SNAP = suspected non-AD pathology; L−/+ = neurodegeneration negative/positive as defined by a longitudinal measure; A- = amyloid negative; CN = cognitively normal; HV = hippocampal volume; FDG-PET = Fludeoxyglucose Postron Emission Tomography; SPARE-AD = Spatial Pattern of Abnormality for Recognition of Early Alzheimer's Disease; SUVR = standardized uptake value ratio; CSF = cerebrospinal fluid; WMH = white matter hyperintensity; MMSE = Mini Mental Status Examination; TMT = Trail Making Test; CDR = Clinical Dementia Rating.

3.1.2. SNAP vs A- CN

SNAP/L− had a larger percentage of males, at a trend level, and APOE-ɛ4 carriers than A- CN, smaller hippocampal volume, by definition, higher SPARE-AD score (higher is more abnormal) and lower CSF Aβ values.
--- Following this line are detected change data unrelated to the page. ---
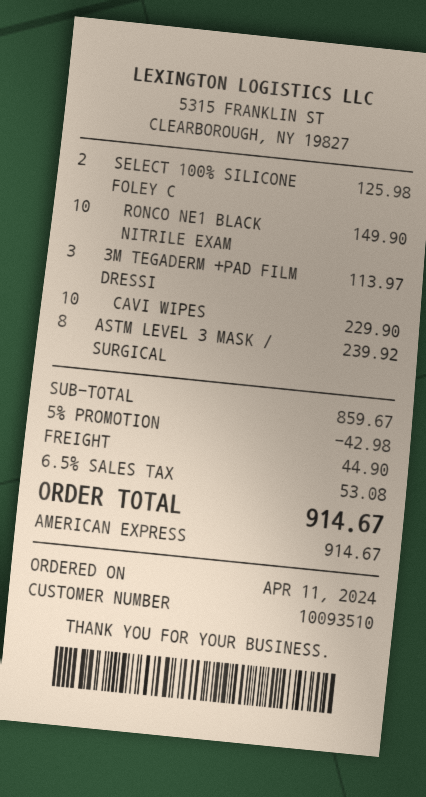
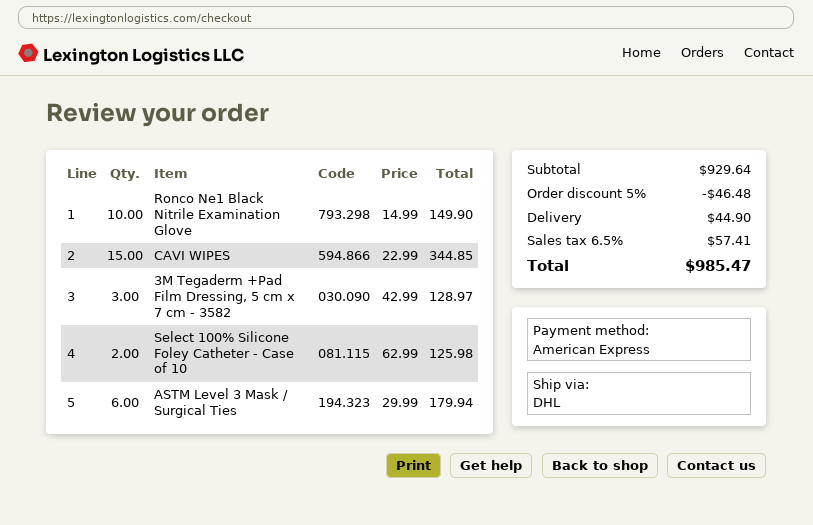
3M TEGADERM +PAD FILM DRESSI: 3 for 113.97 -> 3 for 128.97
CAVI WIPES: 10 for 229.90 -> 15 for 344.85
ASTM LEVEL 3 MASK / SURGICAL: 8 for 239.92 -> 6 for 179.94
subtotal: 859.67 -> 929.64
discount: 5% = 42.98 -> 5% = 46.48
tax: 6.5% = 53.08 -> 6.5% = 57.41
total: 914.67 -> 985.47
The atrophy rate in SNAP/L− was, interestingly, less than in A- CN. Additionally, compared to A- CN, SNAP/L− performed worse on the selected cognitive tasks. SNAP/L+ was not different from A- CN with regard to demographics, but showed more abnormal values on most of the biomarkers, including FDG-PET and WMHs, and worse performance on all selected cognitive tasks. Notably, neither group differed from A- CN on florbetapir SUVR.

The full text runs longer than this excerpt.